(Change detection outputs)
■ ■ ■

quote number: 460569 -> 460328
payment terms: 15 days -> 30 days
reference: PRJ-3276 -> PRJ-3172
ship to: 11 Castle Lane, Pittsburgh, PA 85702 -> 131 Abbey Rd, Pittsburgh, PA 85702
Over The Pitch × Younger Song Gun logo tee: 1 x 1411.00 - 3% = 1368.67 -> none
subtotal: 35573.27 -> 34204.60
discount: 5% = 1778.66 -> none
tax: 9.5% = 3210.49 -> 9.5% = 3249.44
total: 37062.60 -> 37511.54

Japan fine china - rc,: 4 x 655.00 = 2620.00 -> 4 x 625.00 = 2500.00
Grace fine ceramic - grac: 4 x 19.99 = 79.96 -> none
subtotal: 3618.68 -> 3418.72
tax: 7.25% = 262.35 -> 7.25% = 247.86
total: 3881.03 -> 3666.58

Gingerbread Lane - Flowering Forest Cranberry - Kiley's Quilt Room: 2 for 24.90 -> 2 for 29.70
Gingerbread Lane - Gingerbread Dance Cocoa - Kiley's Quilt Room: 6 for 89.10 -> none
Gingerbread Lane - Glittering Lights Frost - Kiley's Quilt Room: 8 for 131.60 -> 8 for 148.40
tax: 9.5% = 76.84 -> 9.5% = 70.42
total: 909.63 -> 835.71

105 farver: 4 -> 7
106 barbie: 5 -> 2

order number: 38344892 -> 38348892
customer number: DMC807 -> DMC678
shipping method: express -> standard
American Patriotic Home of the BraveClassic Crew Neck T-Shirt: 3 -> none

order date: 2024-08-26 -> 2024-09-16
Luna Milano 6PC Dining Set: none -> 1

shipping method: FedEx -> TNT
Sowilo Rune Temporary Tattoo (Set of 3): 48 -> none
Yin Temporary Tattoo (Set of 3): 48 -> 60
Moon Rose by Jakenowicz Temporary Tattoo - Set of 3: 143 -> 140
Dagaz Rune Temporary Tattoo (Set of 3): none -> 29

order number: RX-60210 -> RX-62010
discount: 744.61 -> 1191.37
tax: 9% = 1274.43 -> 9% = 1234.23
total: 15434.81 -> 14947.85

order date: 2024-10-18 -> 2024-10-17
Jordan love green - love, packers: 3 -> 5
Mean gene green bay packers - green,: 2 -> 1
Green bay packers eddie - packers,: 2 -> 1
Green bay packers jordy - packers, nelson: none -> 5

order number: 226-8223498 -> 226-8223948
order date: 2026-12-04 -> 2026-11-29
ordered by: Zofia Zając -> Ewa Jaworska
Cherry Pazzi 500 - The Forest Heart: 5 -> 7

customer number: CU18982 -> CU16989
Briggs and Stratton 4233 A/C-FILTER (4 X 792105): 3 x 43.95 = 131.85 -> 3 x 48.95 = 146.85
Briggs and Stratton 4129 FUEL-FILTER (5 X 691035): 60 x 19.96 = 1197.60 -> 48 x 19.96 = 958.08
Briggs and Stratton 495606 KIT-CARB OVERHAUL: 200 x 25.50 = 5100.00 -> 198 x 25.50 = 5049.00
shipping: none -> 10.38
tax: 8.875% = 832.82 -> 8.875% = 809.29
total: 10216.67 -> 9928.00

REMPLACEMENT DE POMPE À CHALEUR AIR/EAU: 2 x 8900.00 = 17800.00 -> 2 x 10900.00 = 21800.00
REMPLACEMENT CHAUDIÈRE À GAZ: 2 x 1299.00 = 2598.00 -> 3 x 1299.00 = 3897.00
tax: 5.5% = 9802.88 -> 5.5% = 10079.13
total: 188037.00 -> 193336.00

■ ■ ■

Requirement: Using the records above, output exactly the lines from the one containing "ordered by: Zofia Zając -> Ewa Jaworska" through the last line, and no others.

Answer for this exercise:
ordered by: Zofia Zając -> Ewa Jaworska
Cherry Pazzi 500 - The Forest Heart: 5 -> 7

customer number: CU18982 -> CU16989
Briggs and Stratton 4233 A/C-FILTER (4 X 792105): 3 x 43.95 = 131.85 -> 3 x 48.95 = 146.85
Briggs and Stratton 4129 FUEL-FILTER (5 X 691035): 60 x 19.96 = 1197.60 -> 48 x 19.96 = 958.08
Briggs and Stratton 495606 KIT-CARB OVERHAUL: 200 x 25.50 = 5100.00 -> 198 x 25.50 = 5049.00
shipping: none -> 10.38
tax: 8.875% = 832.82 -> 8.875% = 809.29
total: 10216.67 -> 9928.00

REMPLACEMENT DE POMPE À CHALEUR AIR/EAU: 2 x 8900.00 = 17800.00 -> 2 x 10900.00 = 21800.00
REMPLACEMENT CHAUDIÈRE À GAZ: 2 x 1299.00 = 2598.00 -> 3 x 1299.00 = 3897.00
tax: 5.5% = 9802.88 -> 5.5% = 10079.13
total: 188037.00 -> 193336.00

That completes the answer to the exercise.